A l’inverse de ma route, tu réinventes l’exil.

Je me souviendrai de l’étoffe implacable

Sur ta fièvre. En lisière d’oubli, la main se lacère.

Tu es si nue en moi qu’il faudra la vie pour te voir.

***

Nous revêtirons nos robes de pierre

Pour couvrir la mort inutile

Nous aurons quelque chose des lenteurs de la terre

Quelque chose du partage des eaux

Nous résonnerons de mots inconnus

Qui viendront parcourir notre absence

Seuls quelques lucides en leur blessure

Verront que ta lèvre a saigné

Je veillerai tant que ma forme impassible

Revivra de ton âme vivante

***

Crains-moi je suis ton autour

Affaîté rameur de vent

Qui tient le ciel en balance

L’iris d’or limpide

Je te défierai pour te prendre rétive

Je ferai bonne gorge pour régner en soleil

Incendier la proie

Venue du fond de mon âme

Et mériter ta foi

***

O santal, je respire Sa légende et j’égare

La raison qui reconstruit nos murs

Je m’inonde de Son être et je défie la pente :

Un torrent ne pourrait imiter le silence.

Si l’on me demande d’orienter la prière,

Je saurai de qui détourner les yeux.

Je me déchire à Son secret, mais je ne puis

Boire à Sa larme : que pourrais-je contenir d’Elle ?

L’absence qui évide ma chair, épargne mes veines :

Je ne suis plus que sang.

Elle m’a placé sur sa paume comme un grain de musc :

J’ai compris l’immensité de sa solitude.

Sentinelle, écoute la pierre du rempart :

Quelque part une fourmi s’obstine à la confiance.

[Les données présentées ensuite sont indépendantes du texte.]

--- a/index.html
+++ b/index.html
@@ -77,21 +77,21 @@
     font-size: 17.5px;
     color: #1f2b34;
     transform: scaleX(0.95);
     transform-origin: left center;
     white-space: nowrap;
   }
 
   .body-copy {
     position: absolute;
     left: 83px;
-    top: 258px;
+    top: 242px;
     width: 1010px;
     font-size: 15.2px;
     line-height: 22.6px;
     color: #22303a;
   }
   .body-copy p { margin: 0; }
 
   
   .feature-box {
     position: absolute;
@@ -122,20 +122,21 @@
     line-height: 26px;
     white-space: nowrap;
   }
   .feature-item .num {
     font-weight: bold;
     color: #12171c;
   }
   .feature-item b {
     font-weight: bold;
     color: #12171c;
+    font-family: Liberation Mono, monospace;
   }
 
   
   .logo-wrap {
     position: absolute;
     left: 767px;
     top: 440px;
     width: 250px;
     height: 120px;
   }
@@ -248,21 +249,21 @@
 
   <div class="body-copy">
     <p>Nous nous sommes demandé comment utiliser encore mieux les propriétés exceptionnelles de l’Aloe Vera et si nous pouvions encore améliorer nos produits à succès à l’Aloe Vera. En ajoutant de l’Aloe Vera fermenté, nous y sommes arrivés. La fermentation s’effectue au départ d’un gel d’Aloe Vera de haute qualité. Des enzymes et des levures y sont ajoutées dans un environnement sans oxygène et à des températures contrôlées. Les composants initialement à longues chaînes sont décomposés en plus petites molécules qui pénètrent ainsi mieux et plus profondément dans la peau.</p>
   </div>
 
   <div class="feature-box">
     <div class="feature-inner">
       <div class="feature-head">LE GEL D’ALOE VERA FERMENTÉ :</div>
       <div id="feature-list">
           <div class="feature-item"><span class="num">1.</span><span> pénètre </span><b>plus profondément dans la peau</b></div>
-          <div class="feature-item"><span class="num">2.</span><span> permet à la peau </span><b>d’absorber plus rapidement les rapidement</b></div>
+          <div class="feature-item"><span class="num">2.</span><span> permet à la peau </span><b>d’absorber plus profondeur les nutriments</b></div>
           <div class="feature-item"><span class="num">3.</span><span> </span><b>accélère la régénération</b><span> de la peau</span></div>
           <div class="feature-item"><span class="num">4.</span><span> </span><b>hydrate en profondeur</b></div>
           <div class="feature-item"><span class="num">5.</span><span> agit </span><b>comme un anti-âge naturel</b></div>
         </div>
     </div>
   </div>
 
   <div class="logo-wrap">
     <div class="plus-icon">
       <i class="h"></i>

Le fracas n’est jamais grand qu’au fond du cœur :

Le monde reste insensible à l’évidence.

Ton visage se tranquillise au-dessus du signe

Mais ma lecture attise ta pudeur

Et ton regard me dénonce :

Les nuées ne savent que le passage.

O Basilis voleur de songes,

Retiens l’amour en son enfance !

Je ne crains pas la tombe

Mais de ne plus protéger sa gorge du froid .

Jamal Eddine Bencheikh

Né en 1930 au Maroc, à Casablanca, dans une famille de magistrats algériens, Jamal Eddine Bencheikh a fait ses études au Lycée français à Alger avant de se rendre en France en 1956 pour entamer des études de langue et littérature arabe. Il rentre à Alger en 1962, où il est chargé de cours avant de repartir pour la France en 1969, pour ne plus la quitter. Il y sera professeur de littérature arabe et de littérature comparée à Paris VIII et Paris IV, jusqu’à sa retraite en 1997. Plus qu’un professeur, Bencheikh était surtout un passionné de littérature arabe ancienne, à laquelle il a consacré plusieurs ouvrages, dont Poétique arabe (2e éd. Gallimard, 1989). Il s’est également consacré à cette littérature par ses traductions, d’abord et avant tout celle des Mille et Une Nuits, sur laquelle il a travaillé avec André Miquel, cherchant à proposer une nouvelle lecture de cette œuvre dont il critiquait la réception orientalisante en Occident. Le premier tome de cette nouvelle édition vient de paraître il y a quelques mois à La Pléiade. Professeur, intellectuel, traducteur, Bencheikh nous a également laissé ses poèmes, dans lesquels il chante la violence de la passion amoureuse et les déchirures de l’identité et de la patrie. Parmi ces recueils, L’Homme poème (Actes Sud, 1983), Les Mémoires du sang (Rougerie, 1988), Transparence à vif (La Rougerie, 1990) et aussi un roman, Rose noire sans parfum, chronique d’un vrai faux prophète (Stock, 1998).

Décédé d’un cancer le 8 août dernier à l’âge de 75 ans, Bencheikh aura marqué des générations d’arabisants par son esprit de rigueur, et a laissé une contribution majeure dans l’étude de la littérature arabe ancienne, en la libérant de la rigidité des exégèses traditionnelles et des clichés orientalistes réducteurs.